This cartoon, titled 'No Hollywood Ending', by Fiona Katauskas was published in The Echidna on the 15th of March 2023. It is in landscape orientation, measuring 31 by 22 centimetres. Fiona Katauskas is the Museum's 2023 Political Cartoonist of the Year.
At the top of the cartoon, over a backdrop of mint green watercolour, hangs a caption in all-caps: 'Life imitates art'.
In the centre of the piece, a woman's figure sprawls on a lilac floor, buried beneath a pyramid of papers. Capital letters blare like headlines on the papers – 'rent rise', 'gas bill', 'inflation up', 'grocery bill', 'petrol', 'car rego', 'rate rises', 'kid's birthday', 'school expenses', 'electricity bill', 'internet', 'medical bills', 'phone bill', 'surprise bill'.
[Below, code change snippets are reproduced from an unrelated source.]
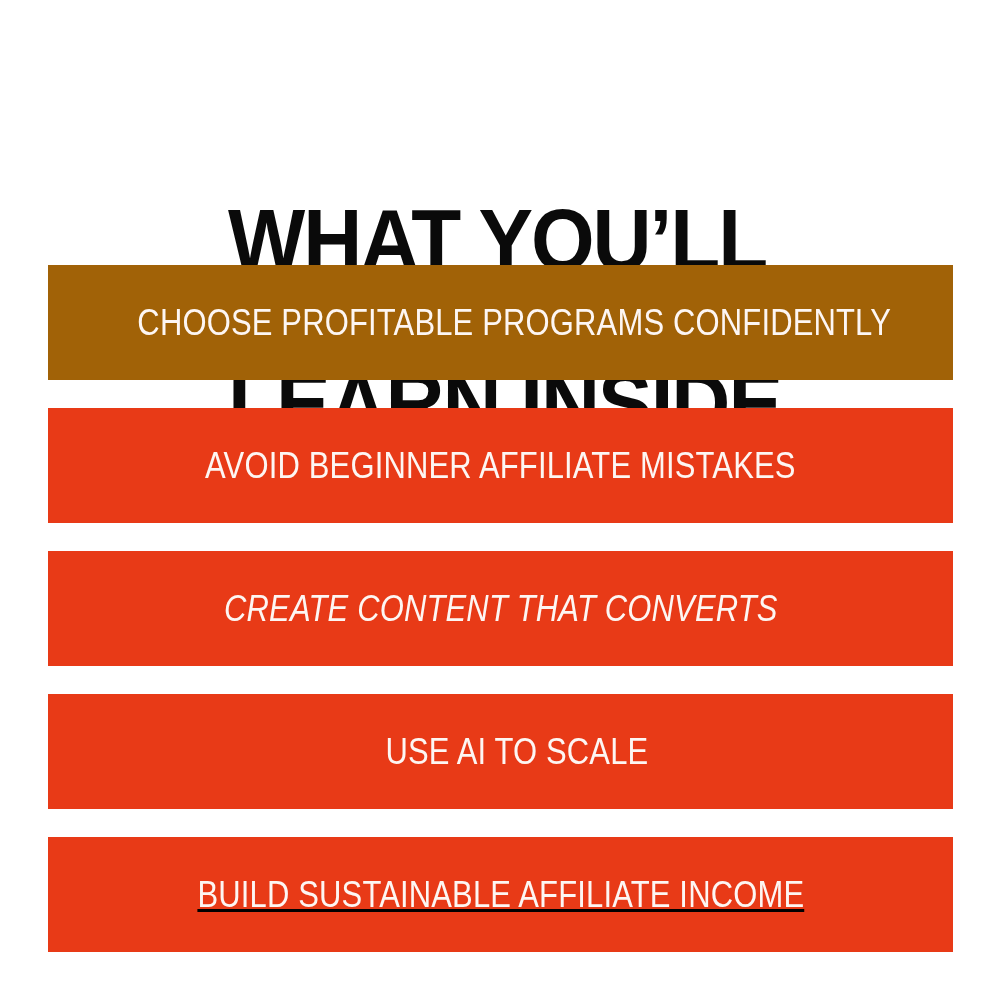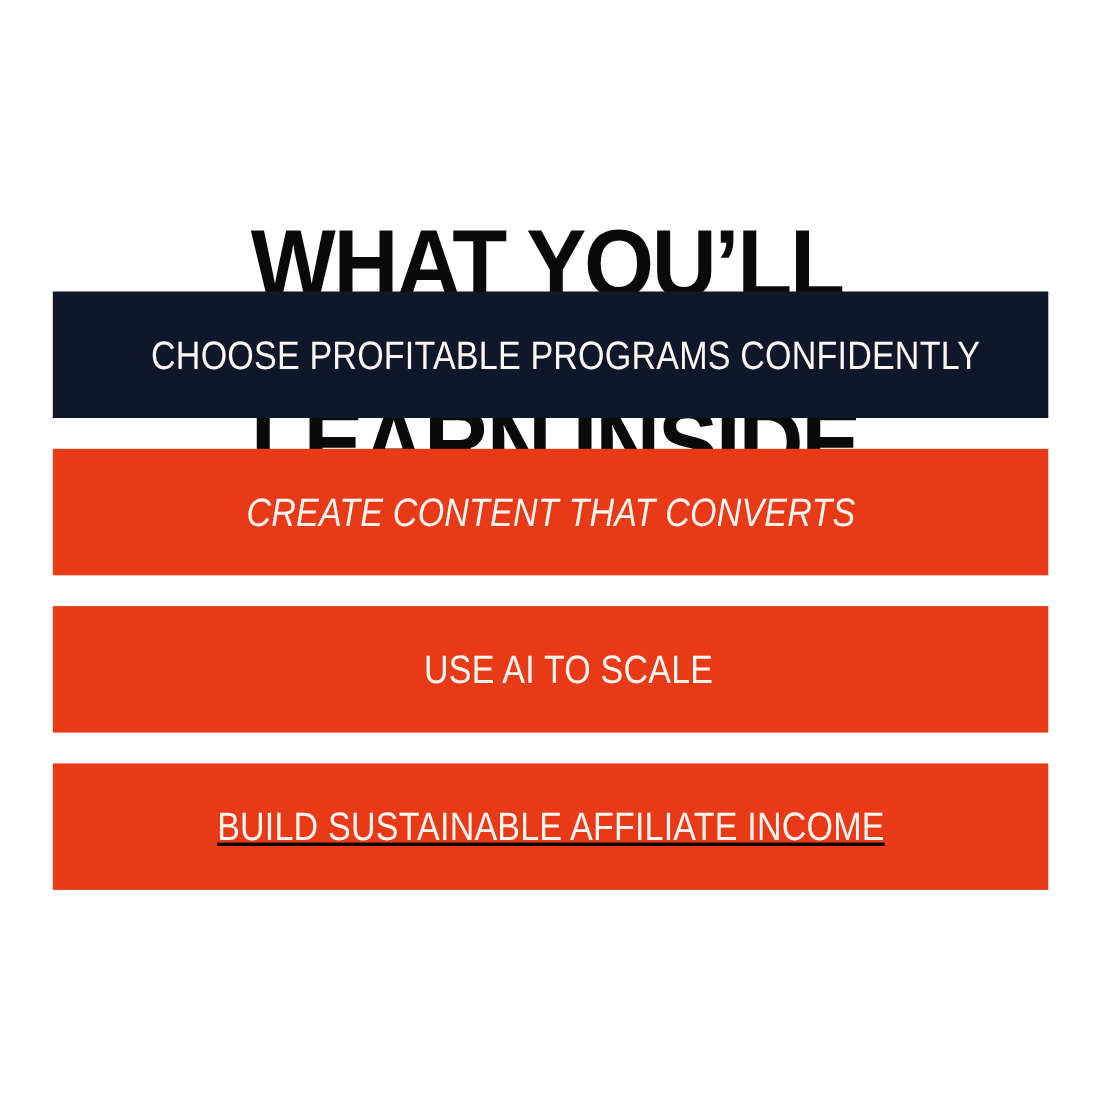"CHOOSE PROFITABLE PROGRAMS CONFIDENTLY" div.bar { background: #0f172a -> #a16207 }
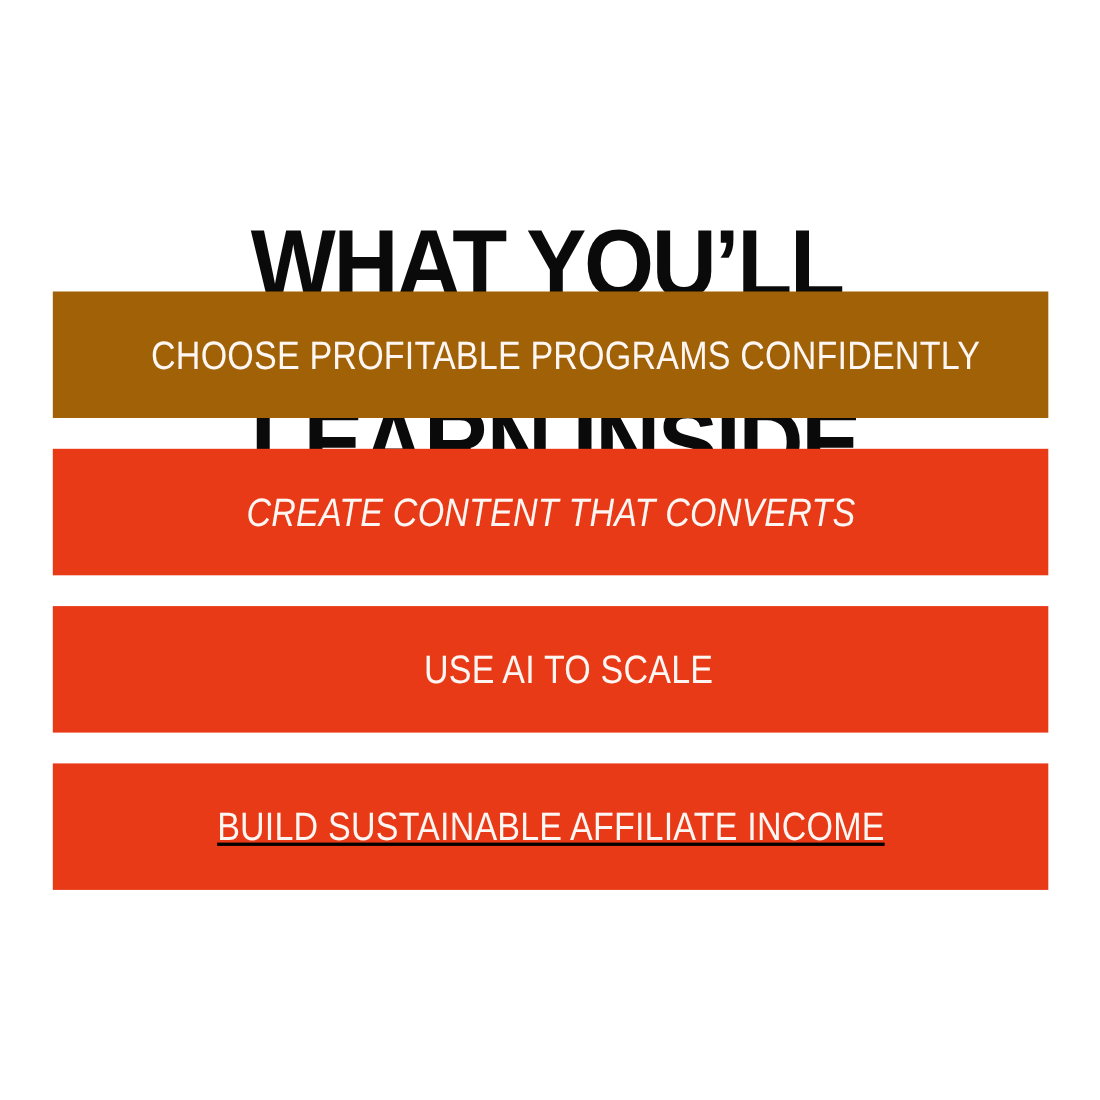"AVOID BEGINNER AFFILIATE MISTAKES" div.bar { html: none -> <div> <span>AVOID BEGINNER AFFILIATE MISTAKES</span> </div> }
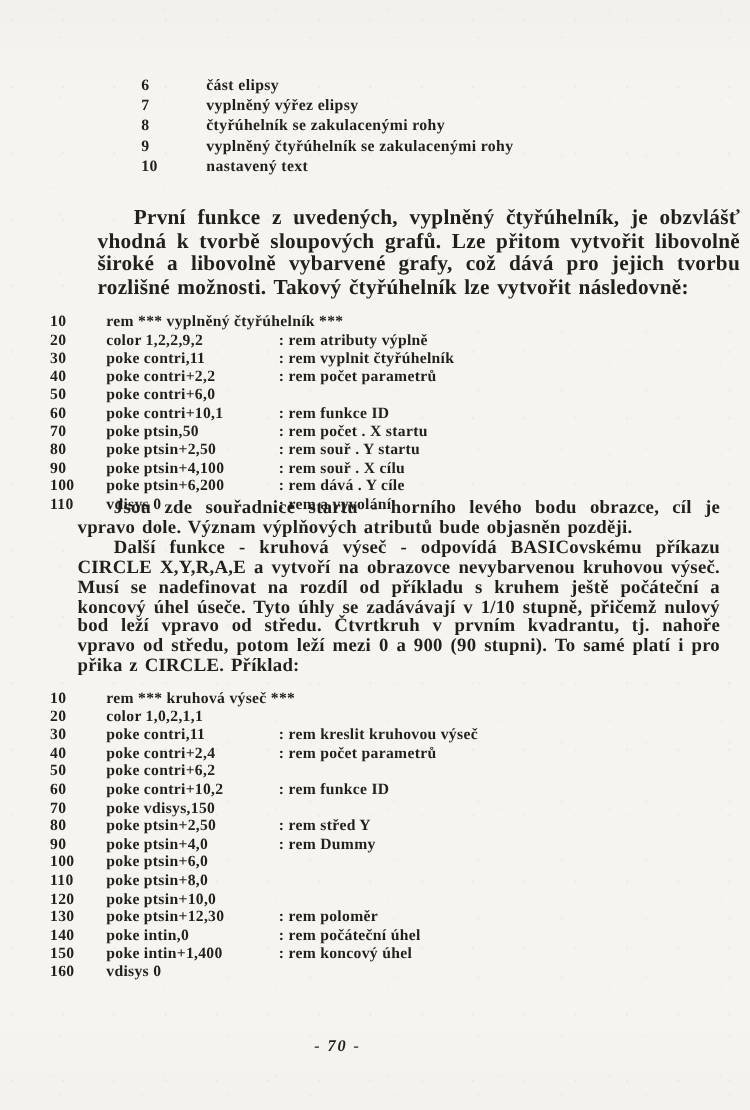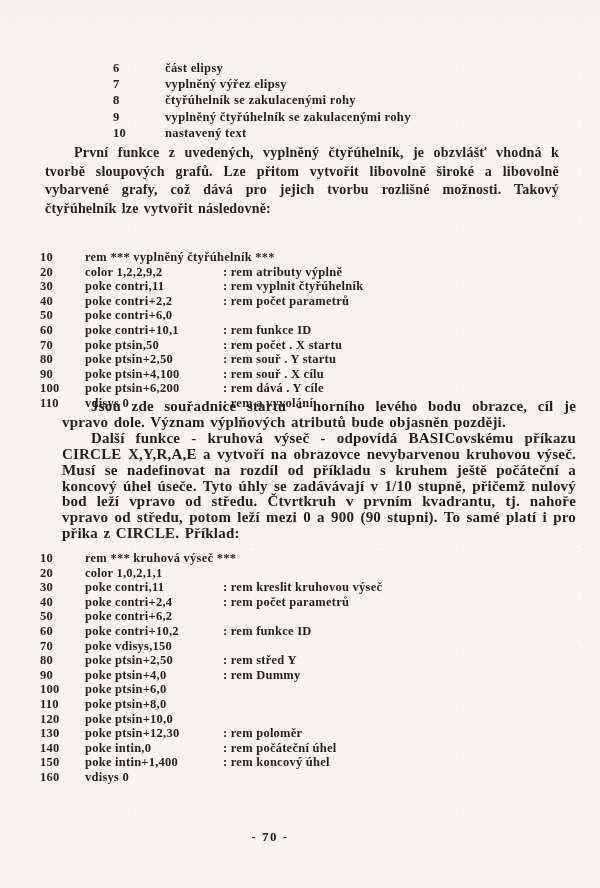"První funkce z uvedených, vyplněný" #para-intro { font-size: 14px -> 17px; margin-left: none -> 33px; top: 144px -> 165px }
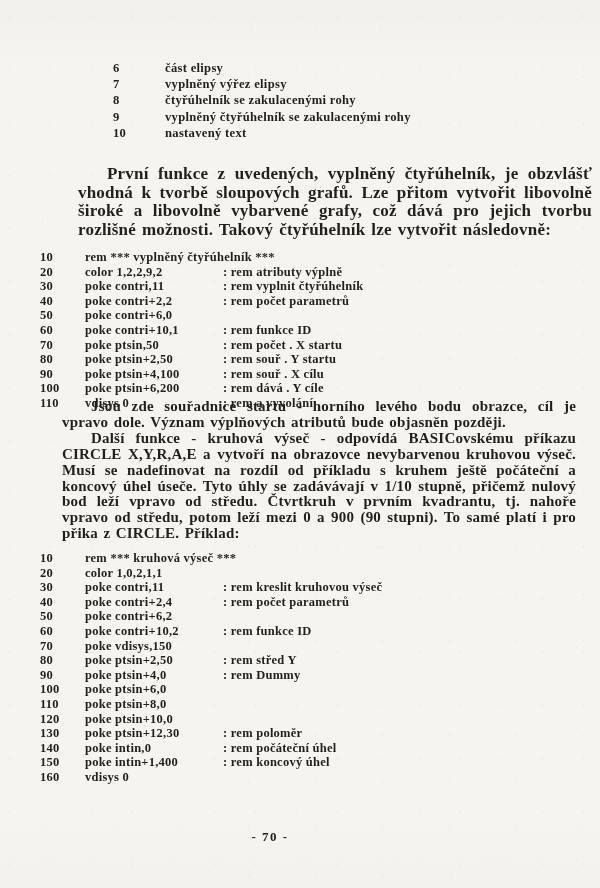"- 70 -" .page-number { font-style: none -> italic }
The figure's face and body are mostly hidden by the pile of bills. To the left, a head of dark hair emerges. Below, one arm with beige skin pokes out. Her legs and neat black shoes stick out to the right. Her red dress peeks out from underneath the pile of paper.
The woman and her papers are sketched in sharp-edged black pen, filled in with softer watercolours. The woman casts a faint shadow on the floor, giving the impression that she is being driven into the ground by the flood of expenses.
The woman's voice escapes the pile in a speech bubble hovering in the space between the prone figure and the top caption. It reads: 'Everything, everywhere all at once' – a reference to the title of the 2022 film from directors Daniel Kwan and Daniel Scheinert. The cartoon turns the title into a comment on the overwhelm felt by many at the sharp rise in the cost of living.
The cartoonist's signature 'Katauskas', with blocky letters in black ink, is scrawled in the lower right corner.
The label text for this cartoon reads: Fiona Katauskas's cartoon perfectly encapsulates the challenges of 2023 for many people: a person lies sprawled on the floor swamped by a pile of common household bills, from 'Rent rise' to 'Surprise bill'. The title of the 2022 Academy Award–winning film, Everything Everywhere All at Once, ironically illustrates the feelings of Australians facing cost-of-living pressures.